Rework and bind the remaining apis, so they can be used from scripts.
### Error handling
Make error macros usage consistent. Also a command line option should be available that disables them for math operations.
### Crashes
There are still likely lots of crashes, find, and fix them.
### Unit tests
- Add more unit tests
- Also use the engine's own unit test module. It still needs to be fininshed, would be a good idea doing it alongside this modules's tests.
- They should only be built when you want them. Command line option: `mlpp_tests=yes`
### Old classes
- Remove all old classes once they are no longer needed.
- Old classes should only be built when you want them. Command line option: `mlpp_tests=yes` or maybe something else?
- Make old classes use old utilities.
- Remove old apis from new classes that has been ported.
### std::random
Replace remaining std::random usage with engine internals.
### Tensor3D
Add a tensor3D class. Same as MLPPVector and MLPPMatrix, except it's 3d.
### Tensor
Add a tensor class. Same as MLPPVector and MLPPMatrix, except it's n-d.
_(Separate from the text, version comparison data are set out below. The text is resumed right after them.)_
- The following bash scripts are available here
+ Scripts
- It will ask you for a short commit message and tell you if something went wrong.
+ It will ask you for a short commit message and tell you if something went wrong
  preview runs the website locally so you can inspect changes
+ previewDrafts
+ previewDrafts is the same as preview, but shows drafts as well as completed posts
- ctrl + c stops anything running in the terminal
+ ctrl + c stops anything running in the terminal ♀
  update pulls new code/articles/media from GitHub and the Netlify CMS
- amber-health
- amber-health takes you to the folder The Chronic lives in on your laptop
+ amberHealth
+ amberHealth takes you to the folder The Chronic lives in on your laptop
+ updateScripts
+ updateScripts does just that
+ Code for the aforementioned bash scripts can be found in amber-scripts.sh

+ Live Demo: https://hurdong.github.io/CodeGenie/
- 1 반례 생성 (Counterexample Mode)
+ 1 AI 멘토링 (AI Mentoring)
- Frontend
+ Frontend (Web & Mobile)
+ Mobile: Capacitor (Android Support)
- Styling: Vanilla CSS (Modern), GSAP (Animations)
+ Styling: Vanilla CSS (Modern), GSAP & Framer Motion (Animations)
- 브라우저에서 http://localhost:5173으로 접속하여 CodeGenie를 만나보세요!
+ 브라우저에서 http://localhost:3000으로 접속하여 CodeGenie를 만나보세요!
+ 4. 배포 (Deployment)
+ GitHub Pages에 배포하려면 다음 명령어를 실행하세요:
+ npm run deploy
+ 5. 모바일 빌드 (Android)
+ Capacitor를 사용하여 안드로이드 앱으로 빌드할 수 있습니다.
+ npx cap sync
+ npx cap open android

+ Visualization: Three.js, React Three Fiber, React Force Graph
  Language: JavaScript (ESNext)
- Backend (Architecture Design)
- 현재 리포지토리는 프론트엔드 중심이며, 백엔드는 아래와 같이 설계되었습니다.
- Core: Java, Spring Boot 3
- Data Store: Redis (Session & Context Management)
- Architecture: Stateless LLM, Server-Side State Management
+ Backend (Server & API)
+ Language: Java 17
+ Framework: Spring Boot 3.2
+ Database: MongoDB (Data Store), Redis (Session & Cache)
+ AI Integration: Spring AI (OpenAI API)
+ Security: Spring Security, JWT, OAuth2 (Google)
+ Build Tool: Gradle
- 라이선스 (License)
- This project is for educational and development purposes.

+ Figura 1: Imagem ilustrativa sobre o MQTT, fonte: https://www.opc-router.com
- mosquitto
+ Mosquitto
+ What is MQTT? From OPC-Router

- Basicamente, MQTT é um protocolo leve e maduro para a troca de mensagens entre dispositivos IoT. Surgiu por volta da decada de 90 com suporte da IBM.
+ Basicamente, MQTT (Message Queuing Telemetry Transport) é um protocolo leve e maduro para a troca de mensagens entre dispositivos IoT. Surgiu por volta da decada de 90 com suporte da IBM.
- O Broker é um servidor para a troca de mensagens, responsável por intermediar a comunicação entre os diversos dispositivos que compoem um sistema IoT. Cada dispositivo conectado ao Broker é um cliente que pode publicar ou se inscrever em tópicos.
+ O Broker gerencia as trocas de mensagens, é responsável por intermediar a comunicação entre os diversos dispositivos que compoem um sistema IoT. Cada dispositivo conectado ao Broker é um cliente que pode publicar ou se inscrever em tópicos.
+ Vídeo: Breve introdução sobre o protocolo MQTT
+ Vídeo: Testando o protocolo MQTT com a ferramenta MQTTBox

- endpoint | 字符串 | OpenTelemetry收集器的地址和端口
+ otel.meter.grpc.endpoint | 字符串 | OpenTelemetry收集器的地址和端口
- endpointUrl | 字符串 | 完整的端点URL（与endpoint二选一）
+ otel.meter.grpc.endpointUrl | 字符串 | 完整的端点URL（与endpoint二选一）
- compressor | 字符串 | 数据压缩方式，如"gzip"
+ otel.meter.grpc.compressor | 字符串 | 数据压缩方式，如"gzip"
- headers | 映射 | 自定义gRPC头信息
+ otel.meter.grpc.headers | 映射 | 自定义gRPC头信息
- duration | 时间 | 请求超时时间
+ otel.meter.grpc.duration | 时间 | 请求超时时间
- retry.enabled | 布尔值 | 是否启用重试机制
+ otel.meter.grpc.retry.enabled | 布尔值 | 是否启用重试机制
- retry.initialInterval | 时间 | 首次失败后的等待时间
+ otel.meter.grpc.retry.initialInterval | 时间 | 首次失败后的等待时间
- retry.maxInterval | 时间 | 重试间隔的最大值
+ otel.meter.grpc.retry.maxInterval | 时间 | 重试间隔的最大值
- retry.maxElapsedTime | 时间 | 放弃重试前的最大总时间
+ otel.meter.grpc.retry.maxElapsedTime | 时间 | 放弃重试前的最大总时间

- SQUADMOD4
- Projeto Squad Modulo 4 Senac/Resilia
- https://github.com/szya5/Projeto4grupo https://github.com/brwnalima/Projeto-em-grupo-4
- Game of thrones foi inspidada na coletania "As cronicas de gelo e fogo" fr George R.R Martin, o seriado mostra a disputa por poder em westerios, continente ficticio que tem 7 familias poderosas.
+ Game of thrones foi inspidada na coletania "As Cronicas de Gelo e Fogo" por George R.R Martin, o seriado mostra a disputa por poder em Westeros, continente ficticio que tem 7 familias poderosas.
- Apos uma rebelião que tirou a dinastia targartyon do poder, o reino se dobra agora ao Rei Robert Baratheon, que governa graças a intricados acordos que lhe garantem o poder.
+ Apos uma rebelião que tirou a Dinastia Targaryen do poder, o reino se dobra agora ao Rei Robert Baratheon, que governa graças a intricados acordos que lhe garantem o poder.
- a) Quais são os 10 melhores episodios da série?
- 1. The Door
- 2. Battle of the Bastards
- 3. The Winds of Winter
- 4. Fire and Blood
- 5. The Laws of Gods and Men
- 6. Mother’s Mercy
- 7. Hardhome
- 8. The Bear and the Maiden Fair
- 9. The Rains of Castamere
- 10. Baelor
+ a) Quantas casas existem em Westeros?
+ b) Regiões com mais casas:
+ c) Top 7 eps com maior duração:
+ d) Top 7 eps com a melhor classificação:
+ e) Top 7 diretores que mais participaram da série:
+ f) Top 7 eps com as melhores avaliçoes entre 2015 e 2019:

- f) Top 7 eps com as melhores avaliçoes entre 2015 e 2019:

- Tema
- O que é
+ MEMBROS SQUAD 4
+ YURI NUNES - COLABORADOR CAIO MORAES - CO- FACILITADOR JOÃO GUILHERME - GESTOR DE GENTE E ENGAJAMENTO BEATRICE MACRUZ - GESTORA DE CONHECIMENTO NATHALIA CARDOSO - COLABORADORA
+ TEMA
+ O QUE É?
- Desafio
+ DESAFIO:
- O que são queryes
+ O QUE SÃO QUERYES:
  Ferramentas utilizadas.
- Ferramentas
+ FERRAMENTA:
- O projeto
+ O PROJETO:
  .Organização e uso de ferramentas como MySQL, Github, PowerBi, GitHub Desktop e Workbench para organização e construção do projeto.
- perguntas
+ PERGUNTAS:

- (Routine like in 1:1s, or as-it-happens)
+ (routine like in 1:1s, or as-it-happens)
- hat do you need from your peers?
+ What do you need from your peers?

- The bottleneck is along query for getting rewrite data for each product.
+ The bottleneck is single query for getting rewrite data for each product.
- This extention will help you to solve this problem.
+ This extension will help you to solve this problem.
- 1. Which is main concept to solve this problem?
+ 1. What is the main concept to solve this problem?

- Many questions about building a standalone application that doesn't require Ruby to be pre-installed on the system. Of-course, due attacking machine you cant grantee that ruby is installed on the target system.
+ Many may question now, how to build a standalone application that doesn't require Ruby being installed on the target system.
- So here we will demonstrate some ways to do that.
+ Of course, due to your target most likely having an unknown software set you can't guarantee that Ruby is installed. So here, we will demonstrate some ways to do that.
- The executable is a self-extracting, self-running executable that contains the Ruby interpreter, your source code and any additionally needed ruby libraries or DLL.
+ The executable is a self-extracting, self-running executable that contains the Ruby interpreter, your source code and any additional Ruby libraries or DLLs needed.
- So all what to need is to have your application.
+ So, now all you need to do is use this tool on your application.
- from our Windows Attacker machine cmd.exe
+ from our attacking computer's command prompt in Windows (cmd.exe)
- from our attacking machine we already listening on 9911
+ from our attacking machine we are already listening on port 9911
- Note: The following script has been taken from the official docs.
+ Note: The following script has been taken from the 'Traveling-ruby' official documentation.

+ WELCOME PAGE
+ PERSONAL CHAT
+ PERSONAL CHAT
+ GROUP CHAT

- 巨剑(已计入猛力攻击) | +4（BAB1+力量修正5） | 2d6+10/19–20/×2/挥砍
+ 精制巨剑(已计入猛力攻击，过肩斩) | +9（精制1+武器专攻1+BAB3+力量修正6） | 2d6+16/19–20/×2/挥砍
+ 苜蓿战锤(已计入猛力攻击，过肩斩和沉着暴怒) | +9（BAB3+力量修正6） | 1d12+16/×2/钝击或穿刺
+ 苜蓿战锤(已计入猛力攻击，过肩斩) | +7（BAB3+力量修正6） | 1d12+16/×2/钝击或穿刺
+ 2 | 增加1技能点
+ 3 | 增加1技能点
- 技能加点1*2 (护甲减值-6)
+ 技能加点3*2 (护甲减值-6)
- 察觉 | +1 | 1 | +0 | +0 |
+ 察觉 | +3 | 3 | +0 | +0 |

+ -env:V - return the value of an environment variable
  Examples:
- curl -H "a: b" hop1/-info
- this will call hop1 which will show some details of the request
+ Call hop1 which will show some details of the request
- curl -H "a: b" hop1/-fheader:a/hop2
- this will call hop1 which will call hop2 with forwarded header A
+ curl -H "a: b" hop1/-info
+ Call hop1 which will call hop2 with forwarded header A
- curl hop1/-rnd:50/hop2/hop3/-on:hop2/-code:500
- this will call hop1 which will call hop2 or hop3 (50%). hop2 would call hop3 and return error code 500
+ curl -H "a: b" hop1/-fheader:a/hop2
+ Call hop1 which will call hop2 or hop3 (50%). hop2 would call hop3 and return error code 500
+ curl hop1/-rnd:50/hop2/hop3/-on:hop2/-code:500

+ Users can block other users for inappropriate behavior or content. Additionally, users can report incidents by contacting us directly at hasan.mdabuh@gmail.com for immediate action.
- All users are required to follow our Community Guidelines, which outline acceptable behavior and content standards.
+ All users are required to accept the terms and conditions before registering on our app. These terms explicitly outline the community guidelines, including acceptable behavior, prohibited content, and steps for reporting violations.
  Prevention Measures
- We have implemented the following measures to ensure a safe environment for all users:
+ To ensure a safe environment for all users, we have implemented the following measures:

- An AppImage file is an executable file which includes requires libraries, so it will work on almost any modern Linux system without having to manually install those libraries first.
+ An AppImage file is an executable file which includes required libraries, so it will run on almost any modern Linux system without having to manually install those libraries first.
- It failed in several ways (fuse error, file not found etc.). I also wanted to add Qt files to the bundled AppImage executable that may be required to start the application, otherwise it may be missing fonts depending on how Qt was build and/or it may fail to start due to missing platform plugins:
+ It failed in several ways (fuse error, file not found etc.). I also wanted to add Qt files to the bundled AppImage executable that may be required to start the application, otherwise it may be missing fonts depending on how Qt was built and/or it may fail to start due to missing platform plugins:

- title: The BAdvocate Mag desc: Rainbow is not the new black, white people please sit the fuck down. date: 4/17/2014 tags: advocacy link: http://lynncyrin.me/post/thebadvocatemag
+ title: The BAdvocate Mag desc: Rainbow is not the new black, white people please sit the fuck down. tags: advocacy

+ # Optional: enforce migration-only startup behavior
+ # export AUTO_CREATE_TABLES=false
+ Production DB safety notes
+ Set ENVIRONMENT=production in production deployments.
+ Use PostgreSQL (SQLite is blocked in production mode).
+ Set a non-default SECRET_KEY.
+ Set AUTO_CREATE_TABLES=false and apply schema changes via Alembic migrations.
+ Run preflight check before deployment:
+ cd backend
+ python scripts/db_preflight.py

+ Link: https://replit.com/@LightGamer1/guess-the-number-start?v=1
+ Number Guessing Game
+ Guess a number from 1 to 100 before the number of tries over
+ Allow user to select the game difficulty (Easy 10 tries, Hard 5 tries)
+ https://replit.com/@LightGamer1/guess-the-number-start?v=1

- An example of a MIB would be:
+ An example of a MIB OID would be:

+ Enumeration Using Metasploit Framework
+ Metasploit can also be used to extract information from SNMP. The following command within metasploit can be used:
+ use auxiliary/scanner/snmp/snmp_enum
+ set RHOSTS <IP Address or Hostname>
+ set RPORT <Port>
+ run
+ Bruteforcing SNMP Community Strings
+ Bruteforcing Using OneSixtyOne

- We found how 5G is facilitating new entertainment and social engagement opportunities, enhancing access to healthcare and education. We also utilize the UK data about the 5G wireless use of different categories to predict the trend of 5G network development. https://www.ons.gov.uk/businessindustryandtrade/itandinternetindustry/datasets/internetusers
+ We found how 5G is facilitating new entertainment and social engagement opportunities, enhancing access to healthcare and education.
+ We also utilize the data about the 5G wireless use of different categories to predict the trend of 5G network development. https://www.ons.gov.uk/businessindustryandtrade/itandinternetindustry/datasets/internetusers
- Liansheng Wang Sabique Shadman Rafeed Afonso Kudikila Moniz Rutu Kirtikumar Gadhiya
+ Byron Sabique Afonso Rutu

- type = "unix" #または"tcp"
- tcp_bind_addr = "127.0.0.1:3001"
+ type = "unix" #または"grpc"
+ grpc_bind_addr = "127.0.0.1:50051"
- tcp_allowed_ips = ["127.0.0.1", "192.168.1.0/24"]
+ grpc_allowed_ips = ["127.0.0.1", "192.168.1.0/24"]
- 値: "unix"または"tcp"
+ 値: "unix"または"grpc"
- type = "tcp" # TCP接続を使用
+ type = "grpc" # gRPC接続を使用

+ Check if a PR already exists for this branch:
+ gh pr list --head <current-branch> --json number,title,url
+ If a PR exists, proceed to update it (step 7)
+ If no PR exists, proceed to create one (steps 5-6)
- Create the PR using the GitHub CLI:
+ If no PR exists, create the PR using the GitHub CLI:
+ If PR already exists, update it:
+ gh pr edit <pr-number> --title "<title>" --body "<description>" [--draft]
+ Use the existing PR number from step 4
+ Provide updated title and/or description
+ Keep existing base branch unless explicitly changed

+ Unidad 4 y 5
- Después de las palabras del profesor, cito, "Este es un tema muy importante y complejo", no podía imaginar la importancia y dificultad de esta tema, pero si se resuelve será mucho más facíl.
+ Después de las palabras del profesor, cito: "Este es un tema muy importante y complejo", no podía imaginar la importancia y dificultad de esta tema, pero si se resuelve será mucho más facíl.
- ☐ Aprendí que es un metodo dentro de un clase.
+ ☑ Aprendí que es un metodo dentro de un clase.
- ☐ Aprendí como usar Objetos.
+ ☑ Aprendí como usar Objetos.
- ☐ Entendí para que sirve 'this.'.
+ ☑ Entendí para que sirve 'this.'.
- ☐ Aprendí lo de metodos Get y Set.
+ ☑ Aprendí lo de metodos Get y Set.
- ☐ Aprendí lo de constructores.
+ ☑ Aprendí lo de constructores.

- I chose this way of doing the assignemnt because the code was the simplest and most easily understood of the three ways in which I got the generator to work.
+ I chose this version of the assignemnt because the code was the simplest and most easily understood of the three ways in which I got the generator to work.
### Make the api postfixes consistent
For example if we look at `substraction()`:
substraction_v -> Non allocating MLPPVector
substraction_nv -> Allocating MLPPVector
substraction_m -> Non allocating MLPPMatrix
substraction_nm -> Non allocating MLPPMatrix
substraction_vt -> Non allocating vector based tensor
substraction_nvt -> Allocating vector based tensor
substraction_t3d -> Non allocating 3d tensor
substraction_nt3d -> Allocating 3d tensor
### More algos
Add more machine learning algorithms.